While youth speakers and audience members were sharing their experiences in foster care, everyone was able to see the power of Connecticut Voices for Children’s youth engagement strategy and its impact on both youth and adults. Youth were supporting each other in real time by stating that they too had a similar experience or offering advice when a challenge was being shared. A young man in the audience said “I was labeled as a troubled youth who wasn’t going to make it anywhere, and I believed it. Then, I got in Passages what I’d always needed – a friend.”

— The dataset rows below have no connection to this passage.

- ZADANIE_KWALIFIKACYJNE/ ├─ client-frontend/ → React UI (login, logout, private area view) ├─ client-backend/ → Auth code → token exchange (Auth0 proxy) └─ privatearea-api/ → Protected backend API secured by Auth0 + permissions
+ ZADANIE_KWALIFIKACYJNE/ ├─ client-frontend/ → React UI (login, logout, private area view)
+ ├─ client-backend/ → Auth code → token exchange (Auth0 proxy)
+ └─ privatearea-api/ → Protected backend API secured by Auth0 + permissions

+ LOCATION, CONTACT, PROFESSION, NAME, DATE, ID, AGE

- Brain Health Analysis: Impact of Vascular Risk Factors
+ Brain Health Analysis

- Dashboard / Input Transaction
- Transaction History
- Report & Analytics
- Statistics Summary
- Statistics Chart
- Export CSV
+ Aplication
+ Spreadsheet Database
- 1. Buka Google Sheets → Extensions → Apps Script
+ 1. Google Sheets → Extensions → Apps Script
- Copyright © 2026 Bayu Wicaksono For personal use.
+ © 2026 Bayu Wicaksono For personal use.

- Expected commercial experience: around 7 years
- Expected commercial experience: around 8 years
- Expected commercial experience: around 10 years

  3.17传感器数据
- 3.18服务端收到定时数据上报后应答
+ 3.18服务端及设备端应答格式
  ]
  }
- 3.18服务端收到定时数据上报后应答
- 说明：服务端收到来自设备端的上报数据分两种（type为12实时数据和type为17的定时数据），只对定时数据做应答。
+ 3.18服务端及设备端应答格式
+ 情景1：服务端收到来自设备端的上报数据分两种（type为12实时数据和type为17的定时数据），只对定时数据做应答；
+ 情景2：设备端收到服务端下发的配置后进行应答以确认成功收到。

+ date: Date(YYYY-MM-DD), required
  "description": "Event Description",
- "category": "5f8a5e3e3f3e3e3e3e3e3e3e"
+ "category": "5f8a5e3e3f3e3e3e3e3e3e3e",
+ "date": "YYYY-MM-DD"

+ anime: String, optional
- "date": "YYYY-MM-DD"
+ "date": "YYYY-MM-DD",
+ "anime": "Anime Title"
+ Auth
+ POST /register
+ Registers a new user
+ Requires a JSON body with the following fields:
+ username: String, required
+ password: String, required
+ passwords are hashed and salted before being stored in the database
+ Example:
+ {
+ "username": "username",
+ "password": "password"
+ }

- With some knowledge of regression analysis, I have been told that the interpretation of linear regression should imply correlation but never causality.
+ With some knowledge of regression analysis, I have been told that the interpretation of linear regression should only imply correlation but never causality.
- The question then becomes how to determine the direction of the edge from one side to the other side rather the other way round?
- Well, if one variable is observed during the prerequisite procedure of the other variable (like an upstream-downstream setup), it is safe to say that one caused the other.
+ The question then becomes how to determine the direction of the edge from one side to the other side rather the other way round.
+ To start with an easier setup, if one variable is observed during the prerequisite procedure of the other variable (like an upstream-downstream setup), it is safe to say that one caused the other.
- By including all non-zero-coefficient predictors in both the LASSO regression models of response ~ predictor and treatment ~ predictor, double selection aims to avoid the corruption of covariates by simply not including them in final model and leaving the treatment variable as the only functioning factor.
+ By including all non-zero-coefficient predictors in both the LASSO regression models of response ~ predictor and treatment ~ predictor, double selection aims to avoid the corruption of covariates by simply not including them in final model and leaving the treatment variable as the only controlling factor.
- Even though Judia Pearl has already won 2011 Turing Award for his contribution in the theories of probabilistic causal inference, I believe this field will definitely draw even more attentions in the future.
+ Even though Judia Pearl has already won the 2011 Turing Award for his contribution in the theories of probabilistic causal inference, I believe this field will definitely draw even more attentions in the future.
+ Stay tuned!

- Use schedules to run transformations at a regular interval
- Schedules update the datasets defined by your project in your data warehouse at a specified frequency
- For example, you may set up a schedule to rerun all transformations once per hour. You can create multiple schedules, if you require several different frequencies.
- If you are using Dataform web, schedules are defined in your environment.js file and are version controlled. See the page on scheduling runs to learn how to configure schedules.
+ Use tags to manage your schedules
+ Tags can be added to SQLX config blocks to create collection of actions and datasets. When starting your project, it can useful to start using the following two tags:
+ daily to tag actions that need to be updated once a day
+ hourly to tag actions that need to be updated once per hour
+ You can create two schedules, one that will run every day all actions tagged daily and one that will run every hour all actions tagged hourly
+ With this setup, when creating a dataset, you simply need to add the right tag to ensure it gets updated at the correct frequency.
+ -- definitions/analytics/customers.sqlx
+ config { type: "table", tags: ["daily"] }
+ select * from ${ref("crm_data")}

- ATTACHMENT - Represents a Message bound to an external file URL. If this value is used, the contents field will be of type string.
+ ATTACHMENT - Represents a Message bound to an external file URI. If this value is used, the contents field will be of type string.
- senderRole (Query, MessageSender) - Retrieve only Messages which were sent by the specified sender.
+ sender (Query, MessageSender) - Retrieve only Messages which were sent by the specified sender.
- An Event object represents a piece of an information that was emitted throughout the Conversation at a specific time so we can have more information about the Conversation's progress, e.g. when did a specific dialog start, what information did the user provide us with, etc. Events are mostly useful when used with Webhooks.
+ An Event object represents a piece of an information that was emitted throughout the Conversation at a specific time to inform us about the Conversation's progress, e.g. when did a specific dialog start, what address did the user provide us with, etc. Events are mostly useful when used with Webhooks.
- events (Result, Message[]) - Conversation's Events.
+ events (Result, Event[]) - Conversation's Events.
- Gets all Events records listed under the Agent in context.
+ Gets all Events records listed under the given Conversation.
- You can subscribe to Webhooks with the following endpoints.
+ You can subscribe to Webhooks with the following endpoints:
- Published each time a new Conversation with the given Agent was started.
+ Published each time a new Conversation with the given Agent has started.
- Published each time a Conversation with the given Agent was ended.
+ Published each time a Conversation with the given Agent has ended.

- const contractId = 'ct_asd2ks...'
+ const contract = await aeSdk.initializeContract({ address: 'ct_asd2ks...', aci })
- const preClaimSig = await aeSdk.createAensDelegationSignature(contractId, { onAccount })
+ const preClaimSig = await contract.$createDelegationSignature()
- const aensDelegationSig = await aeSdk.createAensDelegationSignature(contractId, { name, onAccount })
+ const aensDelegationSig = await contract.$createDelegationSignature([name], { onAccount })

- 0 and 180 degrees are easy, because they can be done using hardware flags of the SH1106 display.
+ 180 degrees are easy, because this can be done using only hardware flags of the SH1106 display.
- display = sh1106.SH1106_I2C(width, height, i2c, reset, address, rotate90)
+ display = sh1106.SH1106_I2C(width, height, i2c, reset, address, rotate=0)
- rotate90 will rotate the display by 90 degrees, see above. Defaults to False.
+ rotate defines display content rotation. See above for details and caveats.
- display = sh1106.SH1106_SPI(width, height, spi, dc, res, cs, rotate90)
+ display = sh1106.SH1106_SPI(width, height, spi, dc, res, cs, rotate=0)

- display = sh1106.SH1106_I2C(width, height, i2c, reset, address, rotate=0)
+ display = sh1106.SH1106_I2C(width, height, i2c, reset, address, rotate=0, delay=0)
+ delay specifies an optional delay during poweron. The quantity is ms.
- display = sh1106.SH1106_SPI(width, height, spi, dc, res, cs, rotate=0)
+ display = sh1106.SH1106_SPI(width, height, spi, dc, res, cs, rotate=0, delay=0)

Lexie Gruber, former First Focus intern and winner of the 2014 Youth Voice Award, awarded at Connecticut Voices for Children’s annual First for Kids awards ceremony, commented in her closing remarks that youth are only able to be heard when they are given a seat at the table and that it is critical to act on what youth say when they use their voice to advocate for themselves or their peers in foster care. Lexie also noted the often neglected need to give marginalized youth a voice, regardless of how articulate they are, and asserted that “maybe they can’t speak because we have silenced them.”

The youth voice elicited a powerful response from policy makers and other adults in the audience who were clearly very moved by all they had heard. While on a panel to respond to the youth, Senator Beth Bye, Co-Chair of the Appropriations Committee apologized to both the youth and caseworkers at the Capitol that day for giving caseworkers an impossible job.  Another respondent on the panel pointed out the need to invest in more social workers both in the child welfare and education system in the State. Michael Williams, Deputy Commissioner of Connecticut’s Department of Children and Families (DCF), acknowledged the difficult nature of casework in child welfare systems since seemingly small decisions such as whether to return a phone call have a tremendous impact on the life of a child. He also expressed his great appreciation for the youth voice in their work, noting that some of the things youth say are things we don’t hear when we ask adults “how are our kids doing?” Michael Williams closed on a powerful note stating “We are challenging ourselves every day to do better based on what we hear from you.”  And finally, Connecticut State Senator Danté Bartolomeo responded to the youth by saying “I am committed to working with DCF to create a system that nurtures relationships and provides continuity.”

It is true that many states are encountering tough fiscal climates but it is tough times that are the most important times to protect kids. Edie Joseph with Connecticut Voices for Children presented concrete recommendations for reform during the forum and made the persuasive case when showing a slide about the 20 percent decline in Connecticut DCF’s budget over the last five fiscal years that “budgets should not be balanced on the backs of children.”

The promising news is that a lot is known about how to make progress in the area of child welfare casework, so it’s time to build on what works and fix what doesn’t. If policy makers maintain their commitments made at this week’s event, they can build a state that reflects their values, where all kids are safe and have a chance to reach their potential.